Work required
Write out exactly the lines of the entries below from the one holding "- Add GitHub" to the one holding "- iOS | Coming", inclusive, and leave out all other lines.
*** Opening of Listed entries ***
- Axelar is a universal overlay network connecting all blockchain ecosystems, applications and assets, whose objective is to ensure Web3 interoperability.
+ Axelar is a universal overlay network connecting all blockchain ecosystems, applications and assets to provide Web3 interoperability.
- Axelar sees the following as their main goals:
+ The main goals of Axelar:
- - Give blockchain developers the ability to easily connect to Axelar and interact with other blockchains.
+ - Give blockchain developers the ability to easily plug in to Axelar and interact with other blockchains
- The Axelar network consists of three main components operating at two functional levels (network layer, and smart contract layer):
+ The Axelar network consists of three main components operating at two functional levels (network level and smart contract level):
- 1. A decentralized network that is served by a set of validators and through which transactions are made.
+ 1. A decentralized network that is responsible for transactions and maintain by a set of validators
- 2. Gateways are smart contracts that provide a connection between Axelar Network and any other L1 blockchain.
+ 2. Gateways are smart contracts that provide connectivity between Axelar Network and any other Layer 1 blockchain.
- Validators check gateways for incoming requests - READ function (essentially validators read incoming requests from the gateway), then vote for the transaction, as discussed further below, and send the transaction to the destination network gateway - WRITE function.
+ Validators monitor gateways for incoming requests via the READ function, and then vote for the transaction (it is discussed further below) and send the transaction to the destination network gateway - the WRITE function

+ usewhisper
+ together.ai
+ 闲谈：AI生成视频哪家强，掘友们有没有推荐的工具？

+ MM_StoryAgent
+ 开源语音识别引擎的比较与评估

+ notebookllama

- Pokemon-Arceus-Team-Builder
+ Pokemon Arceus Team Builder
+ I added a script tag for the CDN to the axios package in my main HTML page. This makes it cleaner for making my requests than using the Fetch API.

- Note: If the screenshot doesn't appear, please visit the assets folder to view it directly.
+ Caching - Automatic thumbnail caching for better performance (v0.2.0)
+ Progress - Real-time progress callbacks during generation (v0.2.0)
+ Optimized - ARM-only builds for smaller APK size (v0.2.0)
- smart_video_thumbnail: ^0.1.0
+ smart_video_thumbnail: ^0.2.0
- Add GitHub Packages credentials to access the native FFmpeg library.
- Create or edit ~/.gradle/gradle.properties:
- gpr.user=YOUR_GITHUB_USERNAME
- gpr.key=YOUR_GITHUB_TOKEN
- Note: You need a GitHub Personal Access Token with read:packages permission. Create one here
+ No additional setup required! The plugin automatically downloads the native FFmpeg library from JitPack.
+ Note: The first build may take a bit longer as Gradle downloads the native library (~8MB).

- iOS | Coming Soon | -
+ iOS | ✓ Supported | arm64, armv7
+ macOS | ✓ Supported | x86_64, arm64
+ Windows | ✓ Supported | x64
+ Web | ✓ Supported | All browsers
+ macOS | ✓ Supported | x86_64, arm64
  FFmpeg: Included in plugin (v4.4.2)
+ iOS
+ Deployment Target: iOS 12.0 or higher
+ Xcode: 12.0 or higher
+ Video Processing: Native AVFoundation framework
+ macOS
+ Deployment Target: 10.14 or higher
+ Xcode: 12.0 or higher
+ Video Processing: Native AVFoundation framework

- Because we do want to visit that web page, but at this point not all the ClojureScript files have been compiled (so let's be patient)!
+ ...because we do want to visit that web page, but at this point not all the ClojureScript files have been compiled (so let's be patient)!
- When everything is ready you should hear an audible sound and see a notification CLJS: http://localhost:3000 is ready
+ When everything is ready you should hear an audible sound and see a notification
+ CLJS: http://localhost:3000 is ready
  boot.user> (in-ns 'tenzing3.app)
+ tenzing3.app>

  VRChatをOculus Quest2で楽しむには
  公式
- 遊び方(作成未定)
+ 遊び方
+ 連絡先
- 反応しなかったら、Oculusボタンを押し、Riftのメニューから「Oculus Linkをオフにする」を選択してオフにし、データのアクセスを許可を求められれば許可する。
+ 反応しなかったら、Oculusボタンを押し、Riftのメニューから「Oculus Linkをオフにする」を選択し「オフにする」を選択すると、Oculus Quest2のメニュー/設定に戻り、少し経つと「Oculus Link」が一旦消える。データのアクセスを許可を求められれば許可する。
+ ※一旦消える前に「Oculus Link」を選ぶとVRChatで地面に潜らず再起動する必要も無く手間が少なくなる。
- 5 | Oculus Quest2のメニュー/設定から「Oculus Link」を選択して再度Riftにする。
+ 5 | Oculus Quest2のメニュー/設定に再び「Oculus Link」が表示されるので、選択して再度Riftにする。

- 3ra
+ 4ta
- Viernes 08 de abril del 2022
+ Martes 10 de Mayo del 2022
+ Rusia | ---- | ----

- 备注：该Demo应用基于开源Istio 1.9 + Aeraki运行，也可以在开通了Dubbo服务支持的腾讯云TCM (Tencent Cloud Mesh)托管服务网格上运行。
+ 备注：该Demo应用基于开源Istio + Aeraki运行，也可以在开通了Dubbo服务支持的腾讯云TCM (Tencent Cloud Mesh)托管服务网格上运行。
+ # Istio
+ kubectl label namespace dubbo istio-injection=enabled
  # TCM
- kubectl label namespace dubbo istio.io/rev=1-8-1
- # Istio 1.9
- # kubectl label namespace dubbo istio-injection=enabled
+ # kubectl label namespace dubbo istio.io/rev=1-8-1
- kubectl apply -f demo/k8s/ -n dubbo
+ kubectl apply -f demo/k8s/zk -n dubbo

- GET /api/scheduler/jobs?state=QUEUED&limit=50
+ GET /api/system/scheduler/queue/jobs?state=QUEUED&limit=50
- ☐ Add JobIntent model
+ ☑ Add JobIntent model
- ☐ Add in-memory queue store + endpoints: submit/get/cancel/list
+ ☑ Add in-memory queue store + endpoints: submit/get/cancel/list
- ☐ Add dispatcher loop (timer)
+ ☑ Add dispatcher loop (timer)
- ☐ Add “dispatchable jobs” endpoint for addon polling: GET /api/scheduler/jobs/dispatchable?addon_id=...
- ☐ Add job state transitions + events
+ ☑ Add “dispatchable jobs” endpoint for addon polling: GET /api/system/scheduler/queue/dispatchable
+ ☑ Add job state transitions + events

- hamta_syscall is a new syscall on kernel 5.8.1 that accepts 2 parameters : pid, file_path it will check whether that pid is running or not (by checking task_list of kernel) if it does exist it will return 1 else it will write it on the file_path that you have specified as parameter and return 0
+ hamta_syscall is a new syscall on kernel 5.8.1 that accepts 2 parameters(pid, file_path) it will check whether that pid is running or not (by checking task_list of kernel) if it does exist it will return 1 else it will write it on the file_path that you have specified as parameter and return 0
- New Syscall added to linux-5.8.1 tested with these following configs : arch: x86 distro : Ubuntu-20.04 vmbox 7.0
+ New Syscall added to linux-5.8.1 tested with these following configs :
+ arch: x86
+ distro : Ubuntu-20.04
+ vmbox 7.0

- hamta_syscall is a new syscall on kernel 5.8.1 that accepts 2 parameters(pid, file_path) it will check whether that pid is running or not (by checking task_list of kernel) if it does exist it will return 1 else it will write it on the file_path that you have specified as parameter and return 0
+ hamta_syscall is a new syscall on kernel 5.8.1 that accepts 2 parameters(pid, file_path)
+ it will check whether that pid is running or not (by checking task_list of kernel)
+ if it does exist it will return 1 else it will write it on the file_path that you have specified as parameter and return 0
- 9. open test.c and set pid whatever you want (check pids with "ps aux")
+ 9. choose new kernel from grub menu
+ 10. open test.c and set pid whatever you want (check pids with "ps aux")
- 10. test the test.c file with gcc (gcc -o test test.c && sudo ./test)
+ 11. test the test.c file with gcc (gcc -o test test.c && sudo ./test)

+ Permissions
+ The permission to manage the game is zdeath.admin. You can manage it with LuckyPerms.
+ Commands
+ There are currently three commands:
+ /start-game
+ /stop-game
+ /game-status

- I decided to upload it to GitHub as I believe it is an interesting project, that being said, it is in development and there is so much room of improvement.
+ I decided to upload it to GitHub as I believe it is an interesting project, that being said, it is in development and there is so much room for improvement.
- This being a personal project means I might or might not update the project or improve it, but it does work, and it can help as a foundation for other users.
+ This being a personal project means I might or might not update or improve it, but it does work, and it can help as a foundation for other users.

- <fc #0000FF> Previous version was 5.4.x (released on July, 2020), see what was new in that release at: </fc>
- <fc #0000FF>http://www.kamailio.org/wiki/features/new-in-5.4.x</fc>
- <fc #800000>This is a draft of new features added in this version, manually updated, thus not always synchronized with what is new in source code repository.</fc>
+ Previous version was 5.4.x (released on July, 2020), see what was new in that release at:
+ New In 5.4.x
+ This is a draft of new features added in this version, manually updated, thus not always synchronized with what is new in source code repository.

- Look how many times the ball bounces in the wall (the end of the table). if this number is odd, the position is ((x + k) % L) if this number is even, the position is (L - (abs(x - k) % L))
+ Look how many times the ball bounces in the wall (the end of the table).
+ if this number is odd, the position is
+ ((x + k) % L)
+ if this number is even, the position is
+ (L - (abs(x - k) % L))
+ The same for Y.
*** Close of Listed entries ***
Result for this exercise
- Add GitHub Packages credentials to access the native FFmpeg library.
- Create or edit ~/.gradle/gradle.properties:
- gpr.user=YOUR_GITHUB_USERNAME
- gpr.key=YOUR_GITHUB_TOKEN
- Note: You need a GitHub Personal Access Token with read:packages permission. Create one here
+ No additional setup required! The plugin automatically downloads the native FFmpeg library from JitPack.
+ Note: The first build may take a bit longer as Gradle downloads the native library (~8MB).

- iOS | Coming Soon | -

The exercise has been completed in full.